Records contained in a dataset
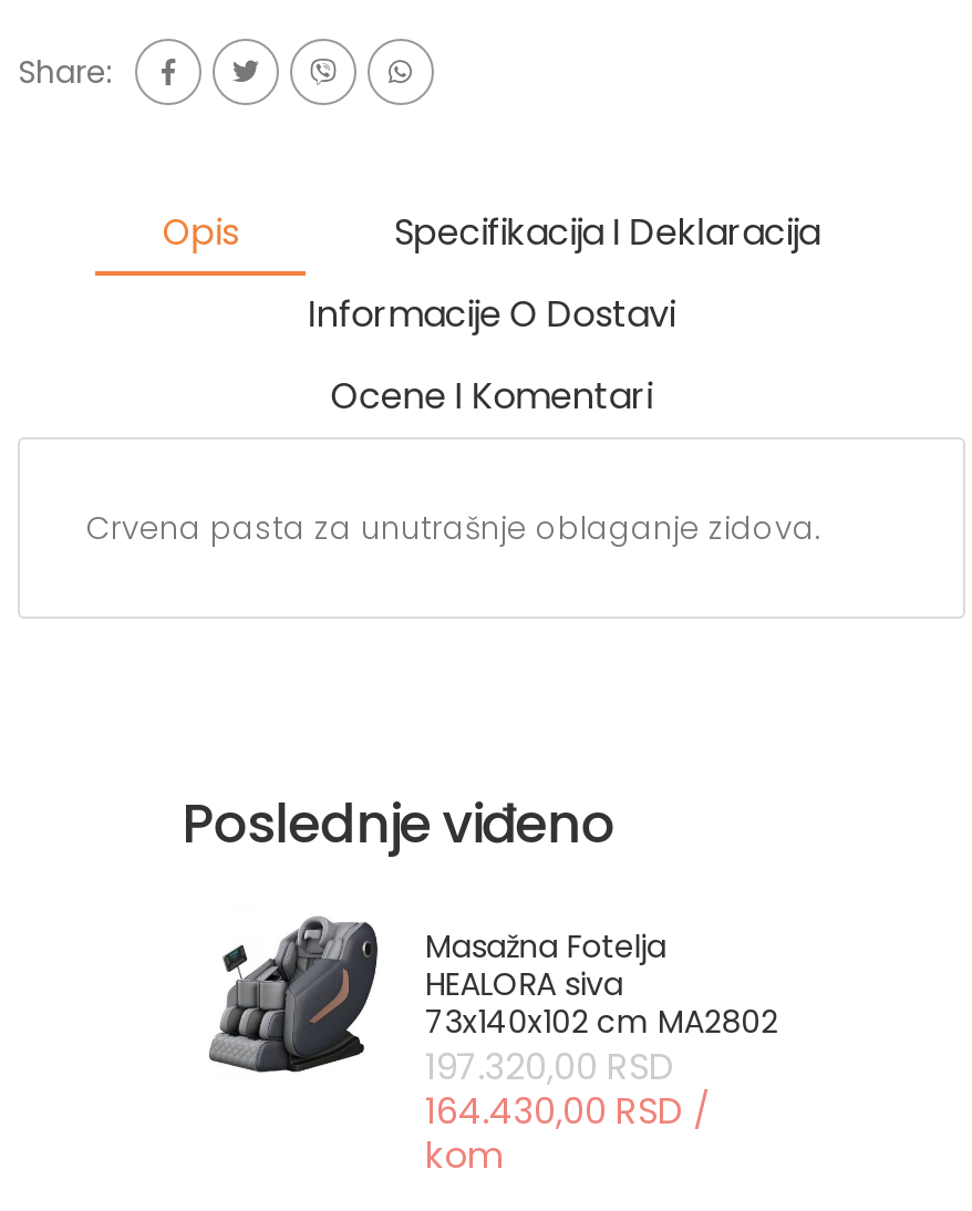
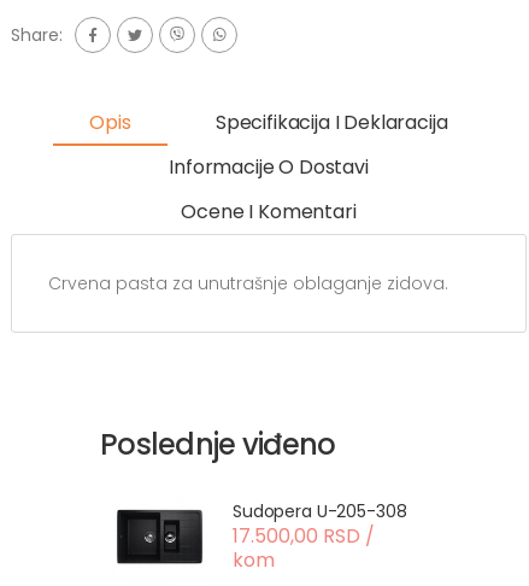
[206,915,778,1137] [image] | Masažna Fotelja | HEALORA siva | 73x140x102 cm MA2802 | 197.320,00 RSD | 164.430,00 RSD / -> [116,496,407,566] [image] | Sudopera U-205-308 | 17.500,00 RSD /

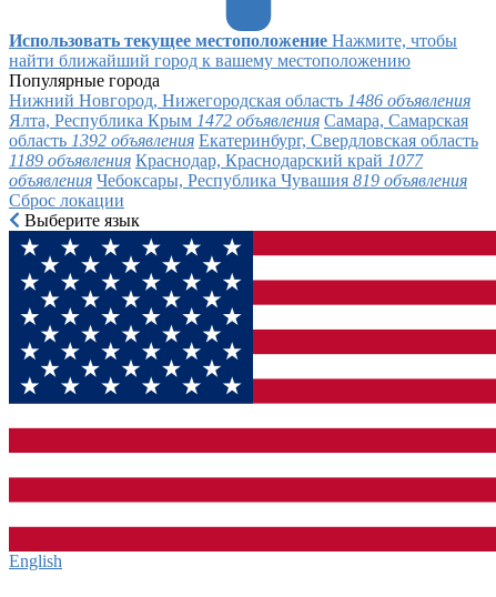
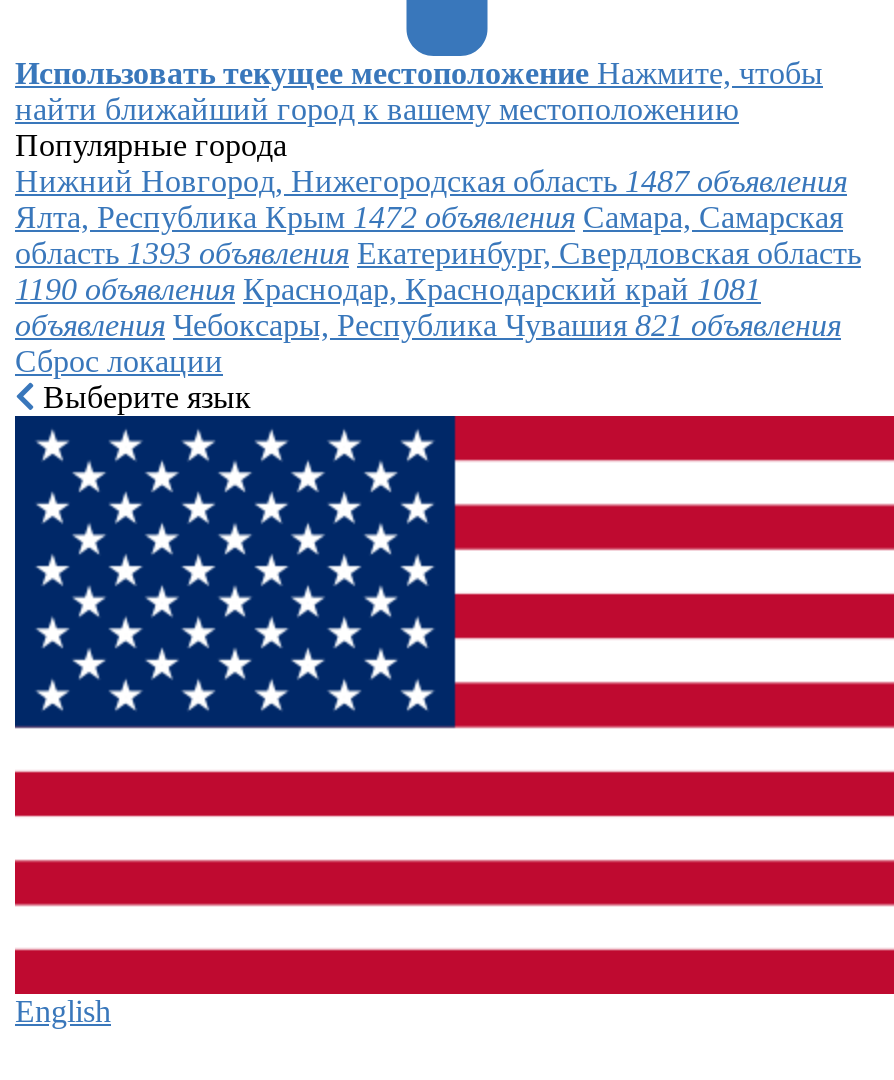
[9,91,470,110] Нижний Новгород, Нижегородская область 1486 объявления -> [15,164,847,198] Нижний Новгород, Нижегородская область 1487 объявления
[9,131,478,150] область 1392 объявления Екатеринбург, Свердловская область -> [15,236,861,270] область 1393 объявления Екатеринбург, Свердловская область
[9,151,423,170] 1189 объявления Краснодар, Краснодарский край 1077 -> [15,272,761,306] 1190 объявления Краснодар, Краснодарский край 1081
[9,171,467,190] объявления Чебоксары, Республика Чувашия 819 объявления -> [15,308,841,342] объявления Чебоксары, Республика Чувашия 821 объявления

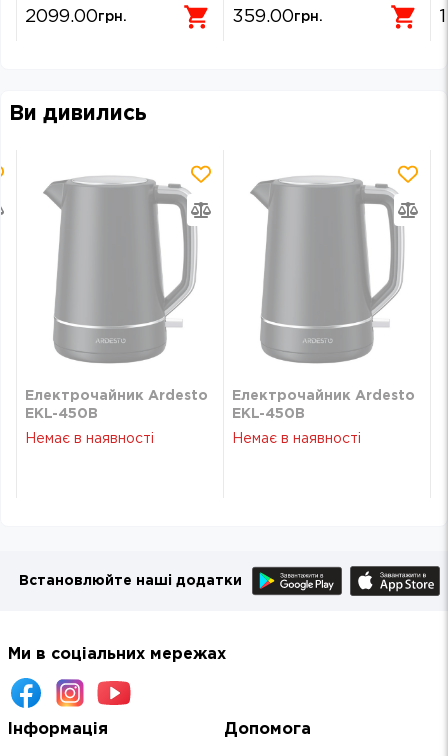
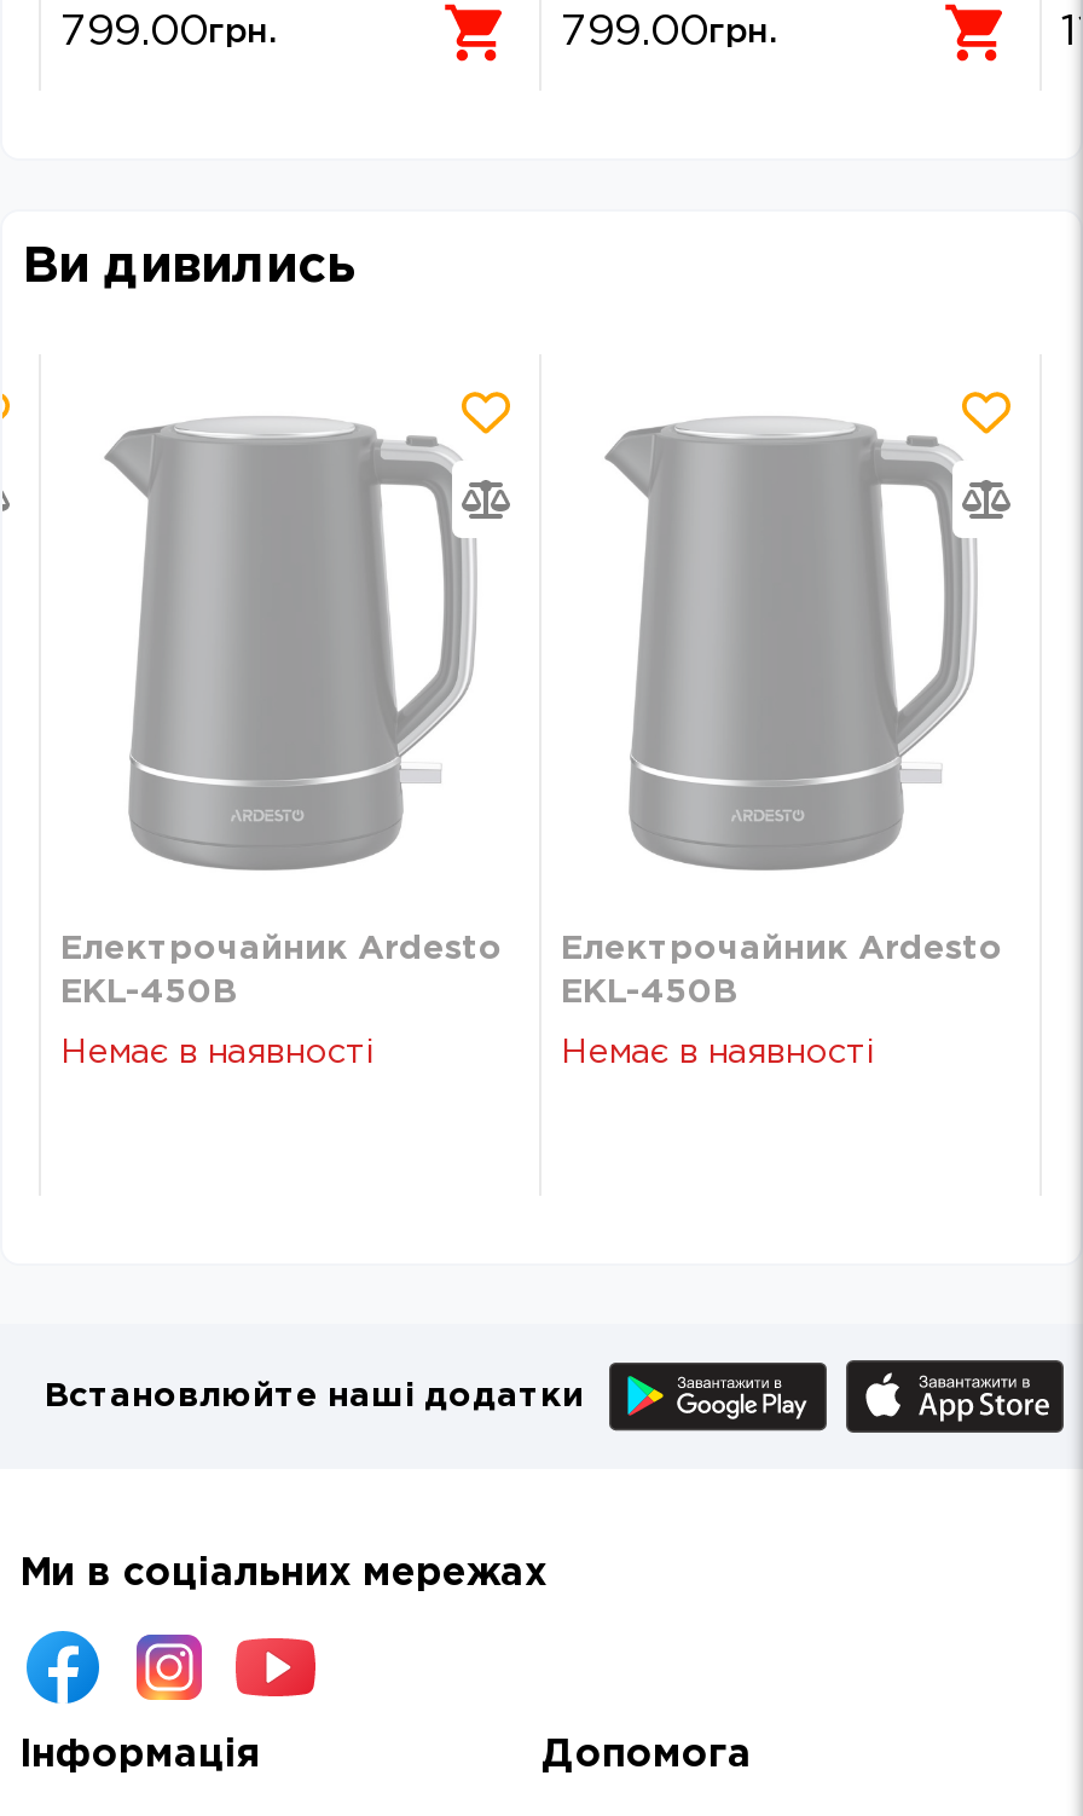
[25,9,127,25] 2099.00грн. -> [60,13,278,52] 799.00грн.
[232,9,323,25] 359.00грн. -> [561,13,778,52] 799.00грн.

PROBLEM TO WORK ON: Extract exactly the lines above from the line containing "[9,151,423,170] 1189 объявления" through the last one, both ends included, but not the pictures.

RESULT FOR THIS TASK:
[9,151,423,170] 1189 объявления Краснодар, Краснодарский край 1077 -> [15,272,761,306] 1190 объявления Краснодар, Краснодарский край 1081
[9,171,467,190] объявления Чебоксары, Республика Чувашия 819 объявления -> [15,308,841,342] объявления Чебоксары, Республика Чувашия 821 объявления

[25,9,127,25] 2099.00грн. -> [60,13,278,52] 799.00грн.
[232,9,323,25] 359.00грн. -> [561,13,778,52] 799.00грн.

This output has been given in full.